YouTube today announced its new marketplace, Creator Music, is now fully open to all YouTube Partner Program participants in the U.S. First announced last September, the online destination offers a large catalog of songs that creators can browse, search through, and purchase where the terms of the music rights are spelled out in plain language, so creators can understand the costs involved. In addition to being able to purchase licenses, creators are also able to choose tracks offering revenue-sharing options where both creators and the rights holders earn money from the music’s use.
As the company explained last year, the issues around music rights have been a longtime pain point for creators.
When a creator today uses a song they don’t own, they end up having to give away all the ad revenue on their video to the music license holder. That means commercial music is often not used in YouTube videos, which hurts creators, their fans, as well as artists and songwriters.
With the launch of Creator Music, the idea is to simplify the process of licensing popular music. Through an online dashboard, creators can search for songs they have in mind or browse by collections, genres, or moods, then view the associated licensing costs. In addition, creators can search for tracks based on a budget they have set for their project.
When they find an eligible track, creators can choose to either buy a license after reviewing the terms or opt into a rev share agreement. With the former, creators can check out and immediately download the song to add to their video while editing. If they don’t want to pay an upfront cost for the music’s use, they can choose a track with the rev share option instead.
This type of marketplace could benefit larger creators who more precisely want to control the costs associated with their productions, as well as smaller creators who haven’t historically been able to afford commercial music in their videos.
The new service doesn’t replace YouTube’s existing Audio Library of free tracks, however; it just provides another option. To continue to view free songs, including those from the Audio Library, creators can set the price filter to “$0” when searching across Creator Music.

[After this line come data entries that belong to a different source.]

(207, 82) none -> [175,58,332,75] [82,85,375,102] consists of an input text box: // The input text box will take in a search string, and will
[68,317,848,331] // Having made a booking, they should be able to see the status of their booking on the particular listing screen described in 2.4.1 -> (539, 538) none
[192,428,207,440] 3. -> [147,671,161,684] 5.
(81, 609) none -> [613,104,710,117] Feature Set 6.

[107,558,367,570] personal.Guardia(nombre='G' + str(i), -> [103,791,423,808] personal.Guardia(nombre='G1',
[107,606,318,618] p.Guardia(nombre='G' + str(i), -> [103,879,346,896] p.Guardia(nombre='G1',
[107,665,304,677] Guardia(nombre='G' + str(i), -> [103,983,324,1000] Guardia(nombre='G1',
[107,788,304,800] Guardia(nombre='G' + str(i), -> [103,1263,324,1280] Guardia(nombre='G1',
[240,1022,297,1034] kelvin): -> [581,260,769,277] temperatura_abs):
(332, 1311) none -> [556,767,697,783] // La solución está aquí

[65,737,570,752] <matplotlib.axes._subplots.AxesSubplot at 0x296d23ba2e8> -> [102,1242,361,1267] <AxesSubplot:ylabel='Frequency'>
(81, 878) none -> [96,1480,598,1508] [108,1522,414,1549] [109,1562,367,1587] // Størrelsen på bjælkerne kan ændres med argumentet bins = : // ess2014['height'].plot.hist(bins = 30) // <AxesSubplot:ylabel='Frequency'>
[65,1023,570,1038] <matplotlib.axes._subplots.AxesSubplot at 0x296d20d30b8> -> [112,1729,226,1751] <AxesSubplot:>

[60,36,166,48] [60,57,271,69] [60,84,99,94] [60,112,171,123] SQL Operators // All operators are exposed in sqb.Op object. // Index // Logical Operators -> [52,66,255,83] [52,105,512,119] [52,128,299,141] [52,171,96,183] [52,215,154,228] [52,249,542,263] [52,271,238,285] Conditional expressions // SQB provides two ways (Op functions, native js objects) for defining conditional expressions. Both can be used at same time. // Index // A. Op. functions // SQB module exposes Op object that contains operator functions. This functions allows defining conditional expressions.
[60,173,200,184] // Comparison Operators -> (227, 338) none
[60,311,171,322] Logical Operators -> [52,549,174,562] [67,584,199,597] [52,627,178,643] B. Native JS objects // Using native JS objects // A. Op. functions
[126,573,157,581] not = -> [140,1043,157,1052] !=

As YouTube now increasingly competes with TikTok on short-form video, the need for better backing tracks for creators’ long-form video content has grown. TikTok’s embrace of popular music has led to the video app having a heavy influence over the Billboard charts and the top charts in streaming apps, as viral videos prompt more streams and music downloads. More recently, TikTok has been rumored to be expanding its own streaming music service as well — another market where YouTube operates. And as TikTok lengthens the max time for its videos, inching into YouTube territory, the Google-owned video site needed to remain competitive.
Of course, YouTube already offers popular music for use on Shorts through its Shorts Music Library, but many of those same songs wouldn’t have been viable for use on YouTube itself until now because of their associated costs and rights.
At launch, YouTube said it was working with indie partners, including Empire, Believe, Downtown, and Merlin. It hasn’t officially announced any partnerships with the majors at this time, but told us there are now 100 labels involved.
The Creator Music project was introduced last fall alongside other larger YouTube initiatives, including its plan to monetize Shorts and revamp its Partner Program to include a new Shorts-specific threshold of 1,000 subscribers and 10 million Shorts views over 90 days.
While Creator Music was gradually launched to YPP creators in the U.S., the company says it’s now fully available to that group. YouTube says it aims to bring the service to more countries over time and expand the music options for non-YPP creators as well.